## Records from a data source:
——

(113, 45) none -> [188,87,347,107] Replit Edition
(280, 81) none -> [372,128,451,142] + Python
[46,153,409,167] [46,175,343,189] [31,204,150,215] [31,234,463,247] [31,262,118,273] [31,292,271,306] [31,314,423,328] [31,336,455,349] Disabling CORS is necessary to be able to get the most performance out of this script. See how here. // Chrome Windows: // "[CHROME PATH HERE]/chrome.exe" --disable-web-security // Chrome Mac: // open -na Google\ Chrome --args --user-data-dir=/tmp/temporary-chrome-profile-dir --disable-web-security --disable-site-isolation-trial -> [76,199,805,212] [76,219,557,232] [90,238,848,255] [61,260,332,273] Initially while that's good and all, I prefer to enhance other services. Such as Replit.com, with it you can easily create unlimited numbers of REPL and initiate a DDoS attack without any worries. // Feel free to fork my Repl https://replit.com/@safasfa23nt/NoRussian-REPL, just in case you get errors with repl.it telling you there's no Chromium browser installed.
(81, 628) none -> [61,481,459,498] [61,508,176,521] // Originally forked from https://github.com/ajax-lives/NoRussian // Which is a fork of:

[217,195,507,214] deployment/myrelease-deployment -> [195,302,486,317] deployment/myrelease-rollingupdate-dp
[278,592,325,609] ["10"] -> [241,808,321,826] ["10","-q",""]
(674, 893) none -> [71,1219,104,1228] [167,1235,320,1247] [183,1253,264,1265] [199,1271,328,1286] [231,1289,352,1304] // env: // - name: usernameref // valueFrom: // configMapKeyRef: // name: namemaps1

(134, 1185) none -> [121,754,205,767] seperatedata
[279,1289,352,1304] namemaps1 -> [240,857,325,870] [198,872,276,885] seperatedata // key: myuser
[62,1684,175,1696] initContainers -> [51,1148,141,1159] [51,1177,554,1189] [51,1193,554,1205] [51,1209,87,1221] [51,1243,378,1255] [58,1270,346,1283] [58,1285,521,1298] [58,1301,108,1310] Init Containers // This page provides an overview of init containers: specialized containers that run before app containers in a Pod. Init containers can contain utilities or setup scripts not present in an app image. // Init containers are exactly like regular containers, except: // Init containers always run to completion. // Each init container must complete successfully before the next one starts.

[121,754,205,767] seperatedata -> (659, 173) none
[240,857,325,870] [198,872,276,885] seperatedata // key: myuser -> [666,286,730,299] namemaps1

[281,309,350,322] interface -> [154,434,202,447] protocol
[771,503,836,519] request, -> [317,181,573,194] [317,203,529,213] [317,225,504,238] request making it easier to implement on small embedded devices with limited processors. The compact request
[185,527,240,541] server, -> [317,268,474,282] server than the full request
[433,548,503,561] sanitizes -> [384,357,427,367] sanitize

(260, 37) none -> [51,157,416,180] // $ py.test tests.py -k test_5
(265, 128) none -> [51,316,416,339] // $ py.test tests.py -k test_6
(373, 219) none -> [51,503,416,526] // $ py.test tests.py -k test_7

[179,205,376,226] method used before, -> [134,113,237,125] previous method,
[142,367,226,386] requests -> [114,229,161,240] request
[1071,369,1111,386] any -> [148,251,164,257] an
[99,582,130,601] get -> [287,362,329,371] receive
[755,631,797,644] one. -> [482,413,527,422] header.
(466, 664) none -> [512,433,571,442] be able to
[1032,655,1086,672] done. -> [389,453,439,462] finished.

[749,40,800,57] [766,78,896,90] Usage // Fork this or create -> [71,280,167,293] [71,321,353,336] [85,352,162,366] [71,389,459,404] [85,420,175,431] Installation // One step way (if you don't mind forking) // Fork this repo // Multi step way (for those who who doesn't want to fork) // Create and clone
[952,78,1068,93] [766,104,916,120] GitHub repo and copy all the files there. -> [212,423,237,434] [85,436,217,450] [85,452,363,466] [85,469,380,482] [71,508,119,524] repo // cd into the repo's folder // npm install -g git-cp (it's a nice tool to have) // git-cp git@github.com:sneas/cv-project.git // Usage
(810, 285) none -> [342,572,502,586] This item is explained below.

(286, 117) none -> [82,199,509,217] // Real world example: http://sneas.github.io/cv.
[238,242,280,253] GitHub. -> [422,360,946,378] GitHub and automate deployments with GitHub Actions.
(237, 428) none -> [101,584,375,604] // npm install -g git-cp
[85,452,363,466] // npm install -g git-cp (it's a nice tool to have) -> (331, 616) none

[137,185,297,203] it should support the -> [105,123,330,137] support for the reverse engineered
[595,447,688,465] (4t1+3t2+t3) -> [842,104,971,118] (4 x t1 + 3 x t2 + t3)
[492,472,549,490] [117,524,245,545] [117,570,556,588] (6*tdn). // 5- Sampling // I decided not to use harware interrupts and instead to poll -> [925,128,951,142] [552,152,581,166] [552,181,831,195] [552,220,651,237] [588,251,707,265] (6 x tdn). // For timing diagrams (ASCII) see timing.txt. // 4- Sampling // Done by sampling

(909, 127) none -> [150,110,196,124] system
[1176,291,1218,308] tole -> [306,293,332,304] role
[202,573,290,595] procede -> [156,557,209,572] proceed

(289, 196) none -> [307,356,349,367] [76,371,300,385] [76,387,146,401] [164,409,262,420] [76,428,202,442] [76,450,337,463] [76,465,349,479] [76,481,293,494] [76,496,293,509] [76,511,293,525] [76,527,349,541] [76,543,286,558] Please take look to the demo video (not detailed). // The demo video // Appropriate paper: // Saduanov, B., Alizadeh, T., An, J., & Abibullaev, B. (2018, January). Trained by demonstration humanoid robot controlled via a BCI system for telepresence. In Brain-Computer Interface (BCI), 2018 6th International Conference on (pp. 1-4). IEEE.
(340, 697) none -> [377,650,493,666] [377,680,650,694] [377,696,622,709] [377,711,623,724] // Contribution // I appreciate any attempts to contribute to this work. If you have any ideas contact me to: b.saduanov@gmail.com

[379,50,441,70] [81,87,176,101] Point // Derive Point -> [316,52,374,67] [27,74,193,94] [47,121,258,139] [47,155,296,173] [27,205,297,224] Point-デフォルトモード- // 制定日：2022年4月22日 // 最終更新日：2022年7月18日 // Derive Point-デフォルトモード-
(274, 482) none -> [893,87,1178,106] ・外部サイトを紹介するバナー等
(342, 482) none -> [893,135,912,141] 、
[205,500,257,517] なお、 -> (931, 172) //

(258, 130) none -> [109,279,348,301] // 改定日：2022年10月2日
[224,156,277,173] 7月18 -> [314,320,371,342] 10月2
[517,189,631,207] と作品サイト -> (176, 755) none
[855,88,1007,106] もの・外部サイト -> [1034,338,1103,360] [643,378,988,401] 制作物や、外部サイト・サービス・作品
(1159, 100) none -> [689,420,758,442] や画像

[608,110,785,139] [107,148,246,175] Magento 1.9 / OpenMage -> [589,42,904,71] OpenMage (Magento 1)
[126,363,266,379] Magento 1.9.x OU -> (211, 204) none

——

## DIRECTIONS:
Word for word, repeat every record.

## OUTPUT FOR THIS EXERCISE:
(113, 45) none -> [188,87,347,107] Replit Edition
(280, 81) none -> [372,128,451,142] + Python
[46,153,409,167] [46,175,343,189] [31,204,150,215] [31,234,463,247] [31,262,118,273] [31,292,271,306] [31,314,423,328] [31,336,455,349] Disabling CORS is necessary to be able to get the most performance out of this script. See how here. // Chrome Windows: // "[CHROME PATH HERE]/chrome.exe" --disable-web-security // Chrome Mac: // open -na Google\ Chrome --args --user-data-dir=/tmp/temporary-chrome-profile-dir --disable-web-security --disable-site-isolation-trial -> [76,199,805,212] [76,219,557,232] [90,238,848,255] [61,260,332,273] Initially while that's good and all, I prefer to enhance other services. Such as Replit.com, with it you can easily create unlimited numbers of REPL and initiate a DDoS attack without any worries. // Feel free to fork my Repl https://replit.com/@safasfa23nt/NoRussian-REPL, just in case you get errors with repl.it telling you there's no Chromium browser installed.
(81, 628) none -> [61,481,459,498] [61,508,176,521] // Originally forked from https://github.com/ajax-lives/NoRussian // Which is a fork of:

[217,195,507,214] deployment/myrelease-deployment -> [195,302,486,317] deployment/myrelease-rollingupdate-dp
[278,592,325,609] ["10"] -> [241,808,321,826] ["10","-q",""]
(674, 893) none -> [71,1219,104,1228] [167,1235,320,1247] [183,1253,264,1265] [199,1271,328,1286] [231,1289,352,1304] // env: // - name: usernameref // valueFrom: // configMapKeyRef: // name: namemaps1

(134, 1185) none -> [121,754,205,767] seperatedata
[279,1289,352,1304] namemaps1 -> [240,857,325,870] [198,872,276,885] seperatedata // key: myuser
[62,1684,175,1696] initContainers -> [51,1148,141,1159] [51,1177,554,1189] [51,1193,554,1205] [51,1209,87,1221] [51,1243,378,1255] [58,1270,346,1283] [58,1285,521,1298] [58,1301,108,1310] Init Containers // This page provides an overview of init containers: specialized containers that run before app containers in a Pod. Init containers can contain utilities or setup scripts not present in an app image. // Init containers are exactly like regular containers, except: // Init containers always run to completion. // Each init container must complete successfully before the next one starts.

[121,754,205,767] seperatedata -> (659, 173) none
[240,857,325,870] [198,872,276,885] seperatedata // key: myuser -> [666,286,730,299] namemaps1

[281,309,350,322] interface -> [154,434,202,447] protocol
[771,503,836,519] request, -> [317,181,573,194] [317,203,529,213] [317,225,504,238] request making it easier to implement on small embedded devices with limited processors. The compact request
[185,527,240,541] server, -> [317,268,474,282] server than the full request
[433,548,503,561] sanitizes -> [384,357,427,367] sanitize

(260, 37) none -> [51,157,416,180] // $ py.test tests.py -k test_5
(265, 128) none -> [51,316,416,339] // $ py.test tests.py -k test_6
(373, 219) none -> [51,503,416,526] // $ py.test tests.py -k test_7

[179,205,376,226] method used before, -> [134,113,237,125] previous method,
[142,367,226,386] requests -> [114,229,161,240] request
[1071,369,1111,386] any -> [148,251,164,257] an
[99,582,130,601] get -> [287,362,329,371] receive
[755,631,797,644] one. -> [482,413,527,422] header.
(466, 664) none -> [512,433,571,442] be able to
[1032,655,1086,672] done. -> [389,453,439,462] finished.

[749,40,800,57] [766,78,896,90] Usage // Fork this or create -> [71,280,167,293] [71,321,353,336] [85,352,162,366] [71,389,459,404] [85,420,175,431] Installation // One step way (if you don't mind forking) // Fork this repo // Multi step way (for those who who doesn't want to fork) // Create and clone
[952,78,1068,93] [766,104,916,120] GitHub repo and copy all the files there. -> [212,423,237,434] [85,436,217,450] [85,452,363,466] [85,469,380,482] [71,508,119,524] repo // cd into the repo's folder // npm install -g git-cp (it's a nice tool to have) // git-cp git@github.com:sneas/cv-project.git // Usage
(810, 285) none -> [342,572,502,586] This item is explained below.

(286, 117) none -> [82,199,509,217] // Real world example: http://sneas.github.io/cv.
[238,242,280,253] GitHub. -> [422,360,946,378] GitHub and automate deployments with GitHub Actions.
(237, 428) none -> [101,584,375,604] // npm install -g git-cp
[85,452,363,466] // npm install -g git-cp (it's a nice tool to have) -> (331, 616) none

[137,185,297,203] it should support the -> [105,123,330,137] support for the reverse engineered
[595,447,688,465] (4t1+3t2+t3) -> [842,104,971,118] (4 x t1 + 3 x t2 + t3)
[492,472,549,490] [117,524,245,545] [117,570,556,588] (6*tdn). // 5- Sampling // I decided not to use harware interrupts and instead to poll -> [925,128,951,142] [552,152,581,166] [552,181,831,195] [552,220,651,237] [588,251,707,265] (6 x tdn). // For timing diagrams (ASCII) see timing.txt. // 4- Sampling // Done by sampling

(909, 127) none -> [150,110,196,124] system
[1176,291,1218,308] tole -> [306,293,332,304] role
[202,573,290,595] procede -> [156,557,209,572] proceed

(289, 196) none -> [307,356,349,367] [76,371,300,385] [76,387,146,401] [164,409,262,420] [76,428,202,442] [76,450,337,463] [76,465,349,479] [76,481,293,494] [76,496,293,509] [76,511,293,525] [76,527,349,541] [76,543,286,558] Please take look to the demo video (not detailed). // The demo video // Appropriate paper: // Saduanov, B., Alizadeh, T., An, J., & Abibullaev, B. (2018, January). Trained by demonstration humanoid robot controlled via a BCI system for telepresence. In Brain-Computer Interface (BCI), 2018 6th International Conference on (pp. 1-4). IEEE.
(340, 697) none -> [377,650,493,666] [377,680,650,694] [377,696,622,709] [377,711,623,724] // Contribution // I appreciate any attempts to contribute to this work. If you have any ideas contact me to: b.saduanov@gmail.com

[379,50,441,70] [81,87,176,101] Point // Derive Point -> [316,52,374,67] [27,74,193,94] [47,121,258,139] [47,155,296,173] [27,205,297,224] Point-デフォルトモード- // 制定日：2022年4月22日 // 最終更新日：2022年7月18日 // Derive Point-デフォルトモード-
(274, 482) none -> [893,87,1178,106] ・外部サイトを紹介するバナー等
(342, 482) none -> [893,135,912,141] 、
[205,500,257,517] なお、 -> (931, 172) //

(258, 130) none -> [109,279,348,301] // 改定日：2022年10月2日
[224,156,277,173] 7月18 -> [314,320,371,342] 10月2
[517,189,631,207] と作品サイト -> (176, 755) none
[855,88,1007,106] もの・外部サイト -> [1034,338,1103,360] [643,378,988,401] 制作物や、外部サイト・サービス・作品
(1159, 100) none -> [689,420,758,442] や画像

[608,110,785,139] [107,148,246,175] Magento 1.9 / OpenMage -> [589,42,904,71] OpenMage (Magento 1)
[126,363,266,379] Magento 1.9.x OU -> (211, 204) none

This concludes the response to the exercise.